Details of the alleged activities of the suspected RAW and IB operatives provided by the FO are as follows:
- Espionage, subversion, supporting of terrorist activities and fueling instability in Balochistan and Sindh, especially Karachi
- Sabotage of the China-Pakistan Economic Corridor
- Creating unrest in GB
- Expanding network of operatives and agents under guise of commercial activities
- Leveraging positions as diplomats for ingress into influential circles for gathering inside information
- Damaging Pak-Afghan relations through a variety of activities
- Infiltrating Indian agents into social, media and political circles for propaganda purposes and activities detrimental to Pakistan’s interests
- Fabrication of evidence to portray Pakistan as a state sponsor of terrorism
- Handling factions of Tehreek-i-Taliban Pakistan
- Instigation of religious minorities
- Fueling sectarianism
- Maligning Pakistan with propaganda on human rights issues
- Activities in Azad Jammu and Kashmir detrimental to the Kashmir cause
- Misleading the international community about the indigenous movement for self determination in held Kashmir
“India has violated diplomatic norms and the code of conduct for maintaining relations between two sovereign states,” the FO said, adding that India had violated the Vienna Convention by declaring Pakistan High Commission staffer in Delhi, Mehmood Akhter, persona non grata.

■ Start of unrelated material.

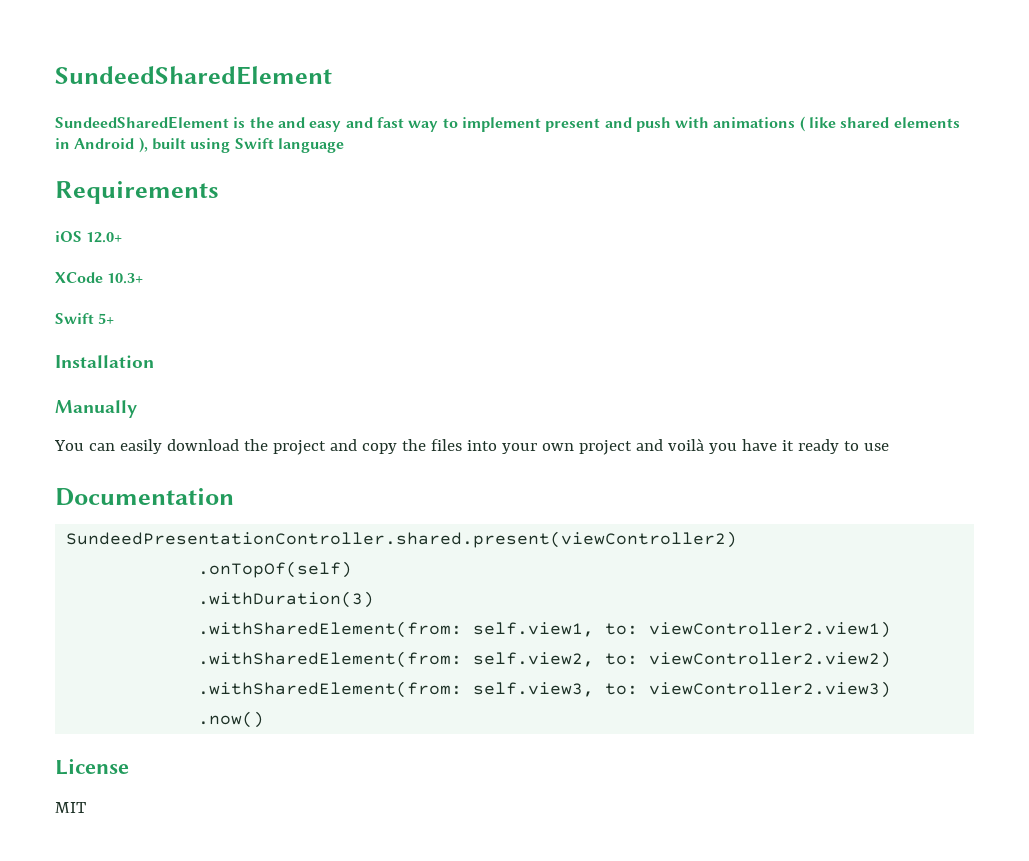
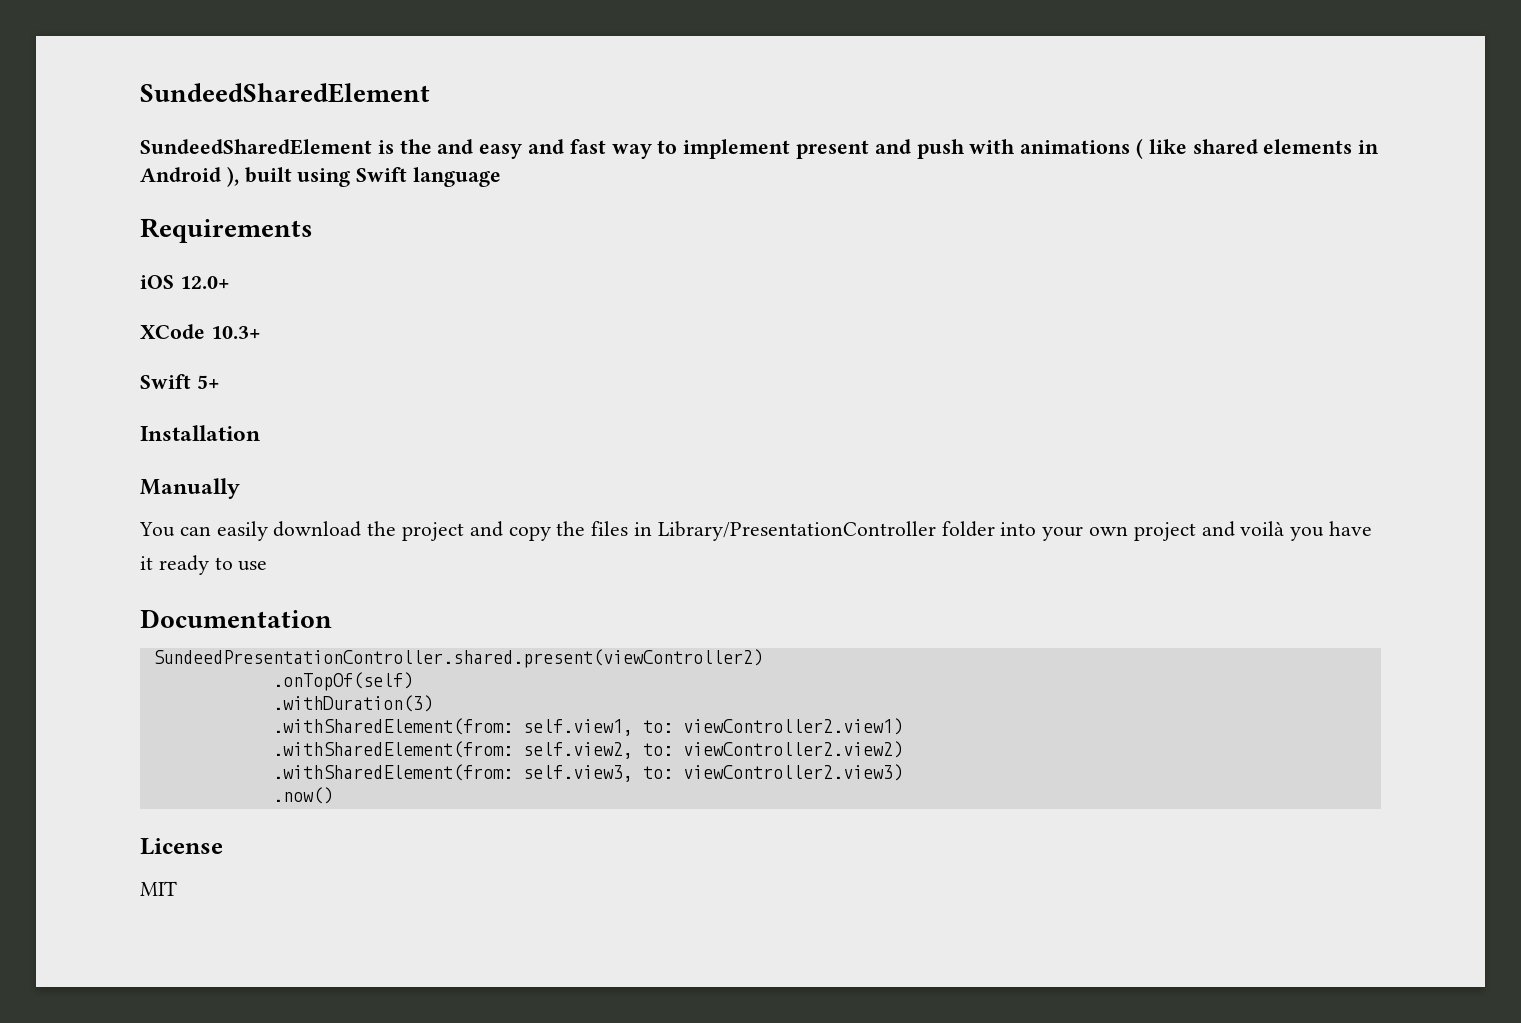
- You can easily download the project and copy the files into your own project and voilà you have it ready to use
+ You can easily download the project and copy the files in Library/PresentationController folder into your own project and voilà you have it ready to use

“They [India] are desperate to hide their crimes against humanity from the international community’s scrutiny,” the FO said.
“In desperation, they have turned their guns onto the innocent civilians across the Line of Control.”
The FO also condemned Indian ‘atrocities’ in held Kashmir and India’s ‘unprovoked ceasefire violations’ that, he said, had killed innocent civilians.
“The last few months have been very painful as Indian occupation forces have continued killing defenceless Kashmiris,” he said.
‘Most significant exposé of undercover agents’
The information regarding the ‘undercover agents’ was leaked to the media yesterday, but no FO official was available to confirm it, Dawn earlier reported.
The posting of undercover officers is a routine practice in inter-state relations.
The leak that took the confrontation between the two countries to a new peak came after Pakistan was forced to pull out six of its officers and staff posted at the high commission in New Delhi because of Indian allegations that four diplomats were working for Pakistani intelligence services. The withdrawn officers and staffers reached Lahore on Wednesday.
The leak about Indian undercover agents is one of the most significant exposé relating to undercover agents since the US Central Intelligence Agency was forced to pull out its station chief Jonathan Banks in December 2010 after his identity was revealed in a law suit by victims of drone attacks.
In 2010, an Indian undercover set-up was also partially revealed after India arrested one of its own high commission officers for working for the ISI.
Never before has the cover of such a large number of agents been blown in one instance.